Выбрать главу

Во втором случае Традиция воплощается как конкретно-историческая иерархия, как соотношение Церкви, государства и общества, являющихся связанными друг с другом внутренними величинами единого цивилизационного организма. Таким образом Традиция не стоит "над" государством и обществом, а включает его в себя, она становится "полной системой" общества, вбирает своей полнотою всю народную жизнь. При этом все, что в народном бытии не соответствует Традиции, осмысливается лишь как ущербное ее отражение в толще жизни, некоторая болезнь в теле самой же Традиции. Эти несоответствия сами по себе Традицию ни в коей мере не перечеркивают. Критерием истины для носителей полной Традиции является не научность (пусть даже построенная по религиозным образцам), но сам духовный опыт, в котором обретается разрешение споров всей жизни.

В случае "культурного" истолкования миссии Традиции православие невольно выступает хранителем заветов умерших цивилизаций (отсюда "византизм" в том его понимании, которое исповедовалось прот. Г.Флоровским, то есть книжно-библиотечное православие, православие "ученого монашества", которое чревато храмами-музеями со священниками-экскурсоводами). Творчество в таком "традиционализме" означает теоретические исследования и выражение мистического опыта богословов. Цивилизационное же творчество отдается на откуп другим, "живым" национально-культурным организмам. Вследствие этой "капитуляции" протестантский, мусульманский, синкретический духовные стили, по существу, должны заполнить опустошенное место и вытеснить стиль исконной Традиции. В таком случае новые духовные стили через посредство интеллигентов (этих разносчиков вируса "неразличения духов") стремятся определить жизнь мирян, а затем, через мирян,— и жизнь духовенства. Впрочем, не все понимали под "византизмом" именно такое "отступающее" христианство. Иную версию "византизма" отстаивал Константин Леонтьев, о другом "византизме" говорил редкостный по четкости своих взглядов основатель евразийства Николай Трубецкой. Но "византизм" был у них условным понятием и объяснялся недостаточной развитостью их идеологического языка.

"Византизм" никак не может быть убедительной характеристикой православного консерватизма в России. Констатация преемственности к духовному отцу Царьграду является одним из важных оснований нашего "консерватизма", но данное основание лишено живого динамического измерения, чтобы быть символом этого консерватизма. Динамический консерватизм — это идеология, в которой сходятся русский национализм и православный традиционализм. Динамический консерватизм состоит в создании новых форм канона, новых вариантов традиции. Это консерватизм эсхатологический, поскольку именно восприятие истории и современности в свете Второго Пришествия (неважно, когда мы его ожидаем: завтра или еще нескоро) заставляет носителей Традиции быть современными людьми, людьми пытливыми и зоркими, постигающими разум "мира сего" и различающими его уловки.

Эсхатологизм православной Традиции означает ни в коем случае не молитву об "отсрочке" конца мира сего и не лихорадочное призывание этого конца. Слишком буквальное и однозначное принятие в сердце отдельных признаков "конца" чаще всего приводит к раскольническому кликушеству и бегству из Церкви в узкий мистический мирок "правых" ересей. ХХ век, век "катакомбников" и "зарубежников" — век раскольников, век эсхатологического эскапизма, век нервного надрыва, век духовной неуравновешенности. Но ХХ век — это век мученичества и исповедничества, век небывалого даже для России терпения народного, век смирения, век оплеванной своими и чужими "Московской Патриархии", век, в который зарубцевался русский национально-религиозный характер.

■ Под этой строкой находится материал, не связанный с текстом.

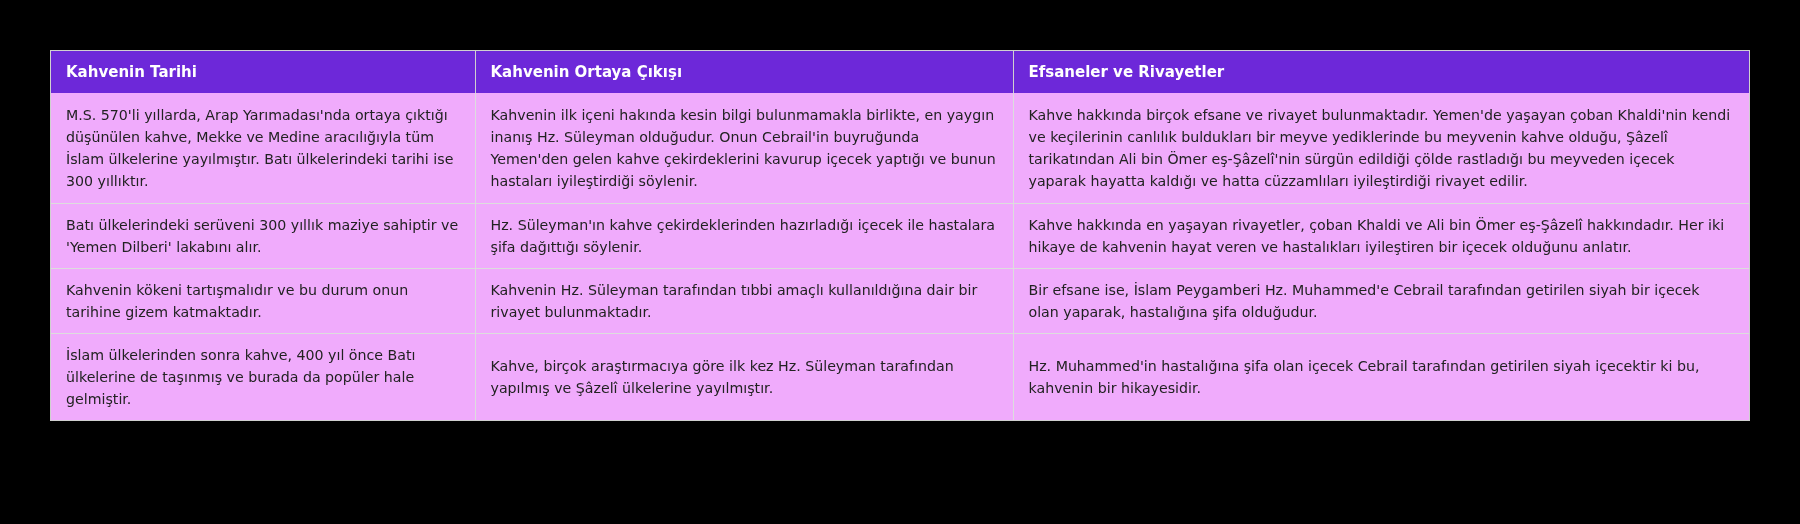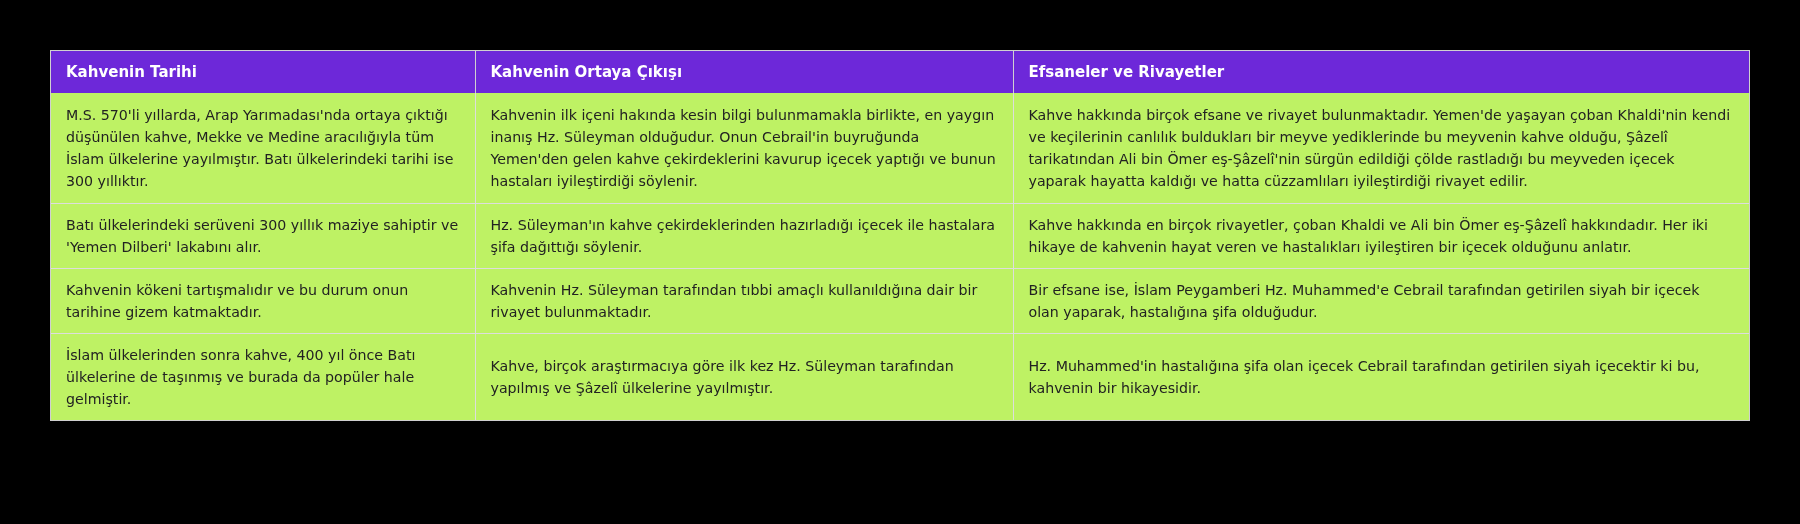"M.S. 570'li yıllarda, Arap" tbody td { background: #bef264 -> #f0abfc }
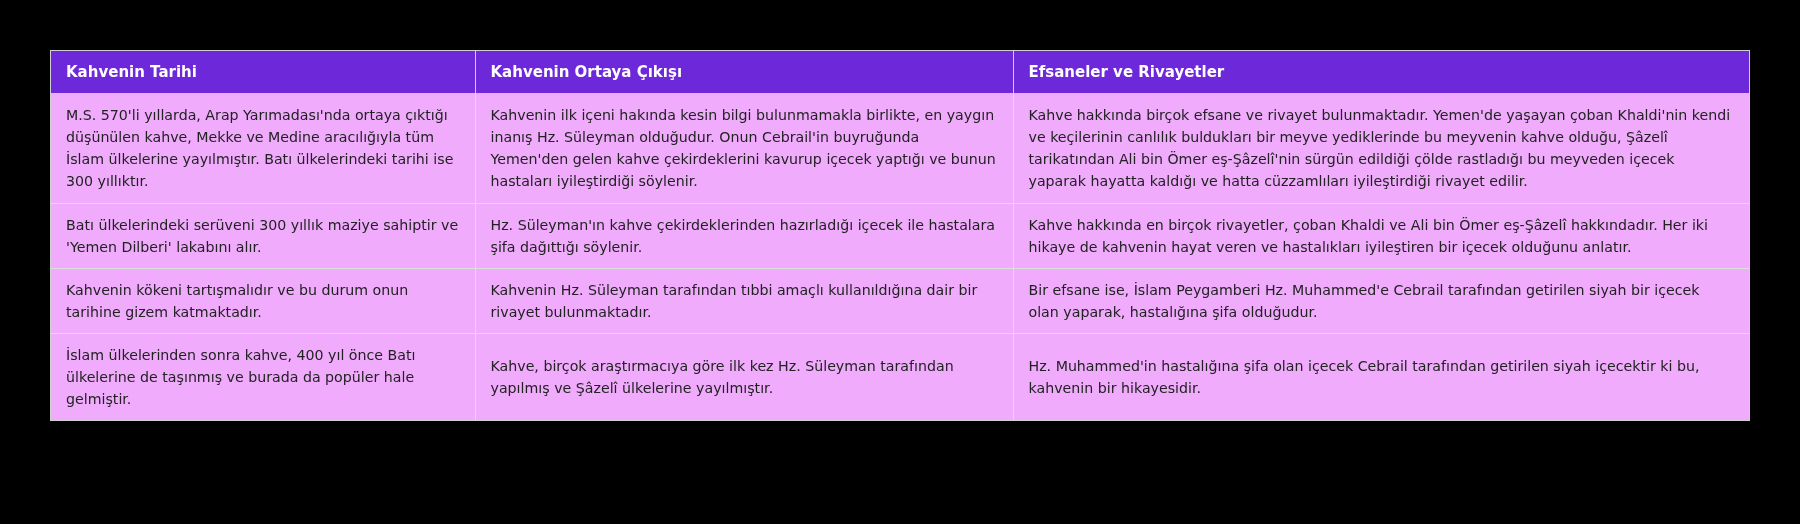"Kahve hakkında en birçok rivayetler," td { text: birçok -> yaşayan }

Актуально-исторические чувства обманчивы, в них очень часто больше истерического, нежели действительно исторического. В таких "апокалиптических чувствах" есть нечто нездоровое. Конец нельзя "накликать", его нельзя вымолить, так же как невозможно человеческой волей получить благодать. Цель эсхатологии не в исчислении сроков, а в укреплении веры. Подлинный эсхатологизм, как это ни удивительно,— строительство новых, свежих форм Традиции, убедительных и притягательных для мира, для человеческих душ, в том числе иноверцев и неверующих. И чем ближе конец, тем горячее должен быть пафос исторического предстояния перед Богом, в том числе и жажда творчества новых "зон Традиции", новых условий для прорыва в "царство Традиции", новых источников воспроизводства света Традиции.